Uh, why don't they just replace the trestle with one that has a 15-16ft clearance? There used to be a similar (12ft 6in) trestle on Garland Road in Dallas, near White Rock Lake. It was a square U-channel style prefab trestle set on concrete pylons, erected in 1930. The track was abandoned 15 years ago, but the trestle stayed, opening up 18-wheelers on a regular basis. It was finally lifted off and taken down a couple of years ago, and was recently replaced with a pedestrian trail bridge having a 16ft clearance.
Here it is in Google Maps, before the pedestrian bridge went up:
http://maps.google.com/maps?f=q&source=s_q&am…
It's not so easy if the railroad line is still active. Not only would you have to raise and replace the bridge, you'd have to regrade and replace several hundred feet of railroad on either side of the bridge, including the embankments underneath. Now you're getting into huge money and time. Reducing the steel underneath the bridge isn't really an option either. Those big I-beams are needed to carry the loads.
True. Another alternative is to build a new bridge on a different alignment (like alongside the old one). But even that would be tough with the Gregson St. trestle, as there are two parallel streets running along either side:
<a href="http://maps.google.com/maps?f=q&source=s_q&hl=en&geocode=&q=Durham,+North+Gregson+Street,+NC&sll=37.0625,-95.677068&sspn=37.598824,80.332031&ie=UTF8&hq=&hnear=N+Gregson+St,+Durham,+North+Carolina&ll=35.998947,-78.910179&spn=0.001183,0.002452&t=h&z=19" target="_blank"> <a href="http://;http://maps.google.com/maps?f=q&source=s_q&am…” target=”_blank”>;http://maps.google.com/maps?f=q&source=s_q&am…
But a new alignment opens up a new can of worms. There's no way you can shift that bridge location without buying up a huge amount of commercial right-of-way. Also, you'd need extensive impact studies (sociological, business, traffic, noise, environmental, etc.) even before you get to the buying stage. It would be MUCH cheaper to regrade and rebuild the existing bridge. I know about this stuff – I'm an enviro engineer who has worked on numerous roadway and railway corridor studies.
What about digging down and lowering the road surface?

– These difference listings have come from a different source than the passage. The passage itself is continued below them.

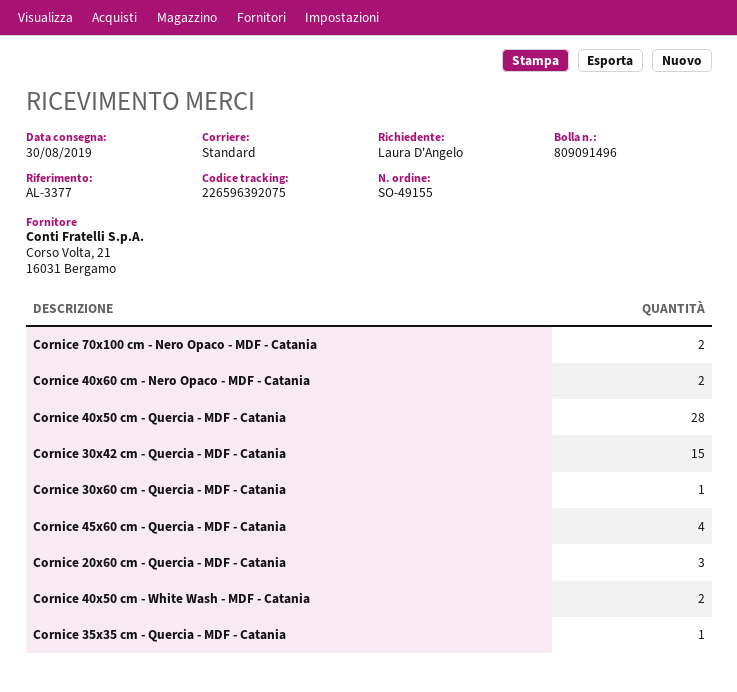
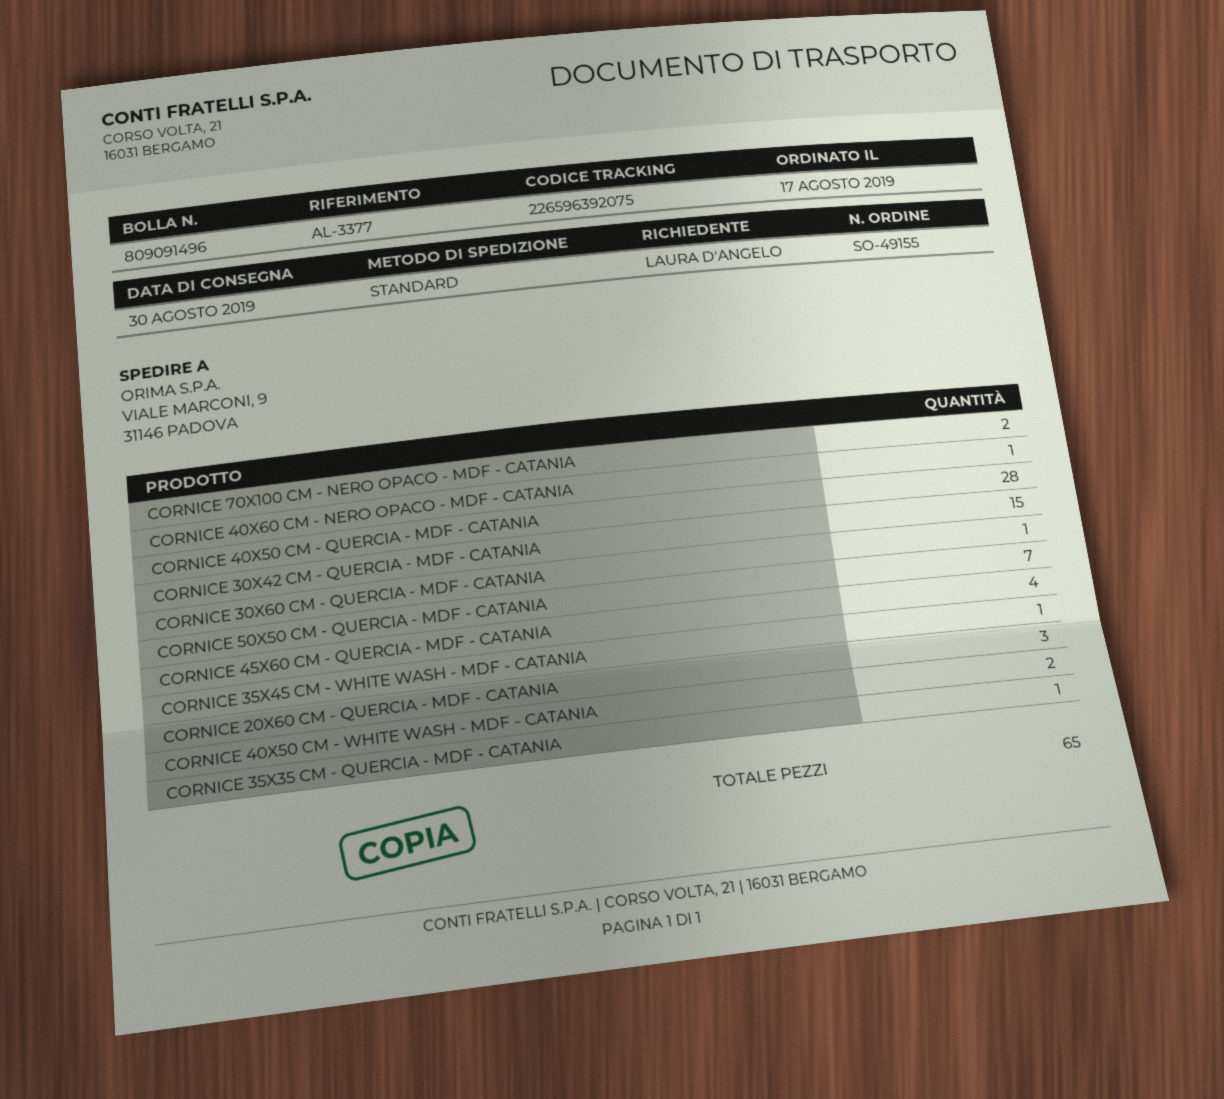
Cornice 40x60 cm - Nero Opaco - MDF - Catania: 2 -> 1
CORNICE 50X50 CM - QUERCIA - MDF - CATANIA: none -> 7
CORNICE 35X45 CM - WHITE WASH - MDF - CATANIA: none -> 1

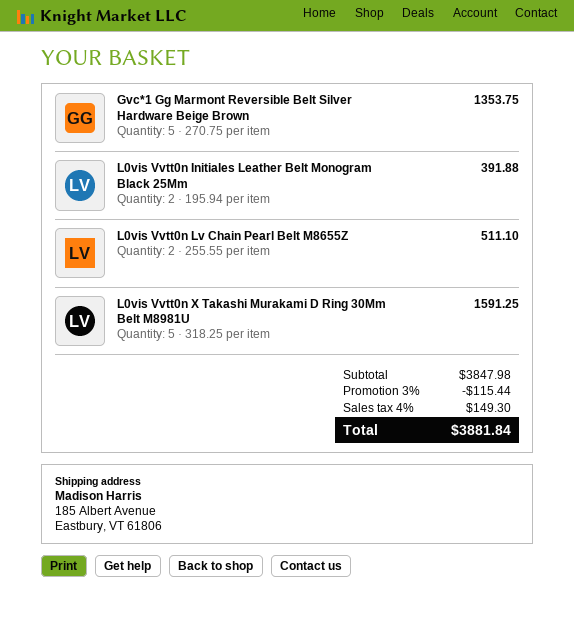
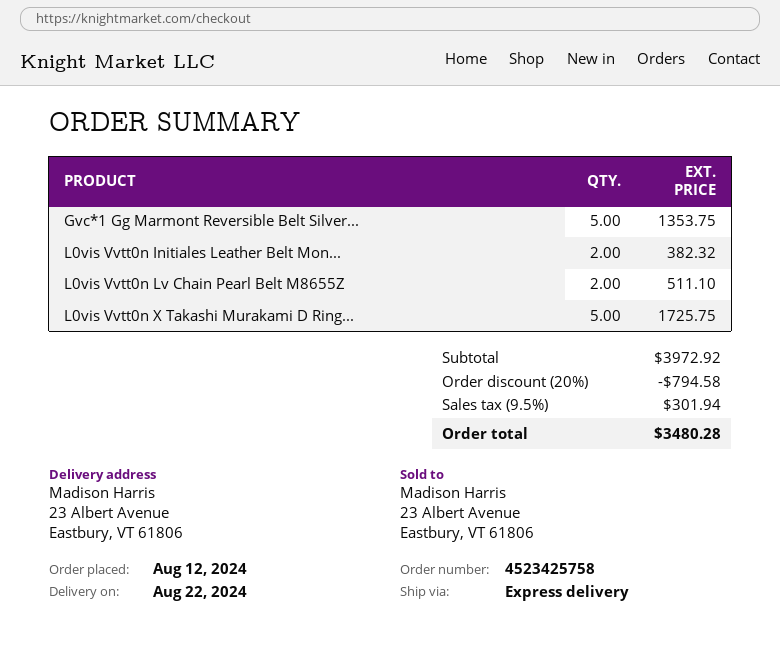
ship to: 185 Albert Avenue, Eastbury, VT 61806 -> 23 Albert Avenue, Eastbury, VT 61806
L0vis Vvtt0n Initiales Leather Belt Monogram Black 25Mm: 2 for 391.88 -> 2 for 382.32
L0vis Vvtt0n X Takashi Murakami D Ring 30Mm Belt M8981U: 5 for 1591.25 -> 5 for 1725.75
subtotal: 3847.98 -> 3972.92
discount: 3% = 115.44 -> 20% = 794.58
tax: 4% = 149.30 -> 9.5% = 301.94
total: 3881.84 -> 3480.28

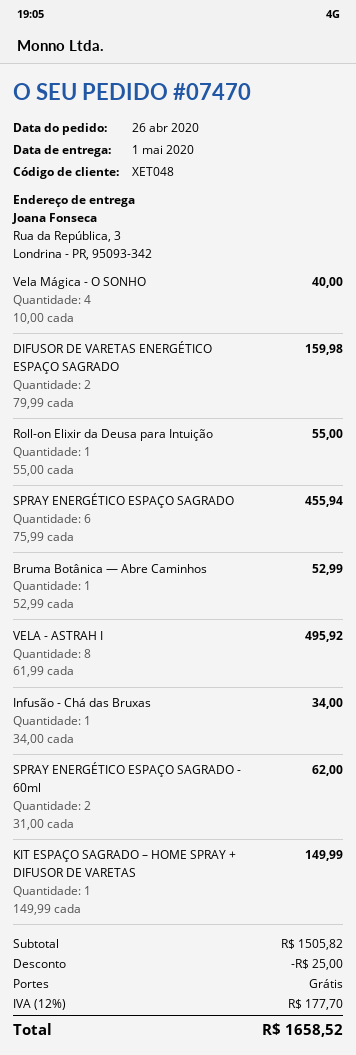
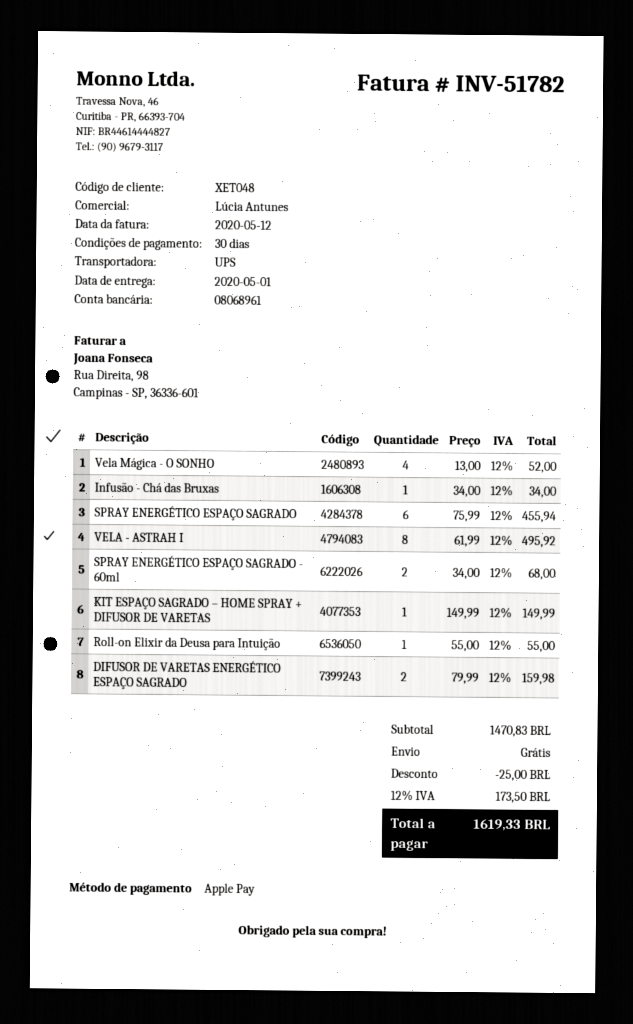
Vela Mágica - O SONHO: 4 x 10.00 = 40.00 -> 4 x 13.00 = 52.00
Bruma Botânica — Abre Caminhos: 1 x 52.99 = 52.99 -> none
SPRAY ENERGÉTICO ESPAÇO SAGRADO - 60ml: 2 x 31.00 = 62.00 -> 2 x 34.00 = 68.00
subtotal: 1505.82 -> 1470.83
tax: 12% = 177.70 -> 12% = 173.50
total: 1658.52 -> 1619.33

Not a bad idea, but you can't just put an abrupt dip in a roadway. You'd have to completely regrade and rebuild the intersections on both sides of the bridge, reinforce the bridge supports, and provide adequate drainage to prevent ponding. Plus I see several manholes within the streets, so you'd probably have to lower sewer and utility lines. That in itself is not easy if the sewer lines are gravity. Raising and rebuilding the track and the bridge is the easiest option, but you still need to find the money for it.
Actually, the cheapest option – also probably the most unpopular – would be to close off the Gregson St. underpass entirely and be done with it. That would force all the traffic to go one block over to Duke St. to cross the railroad. I'm sure the City and the locals would have some strong opinions about this, however.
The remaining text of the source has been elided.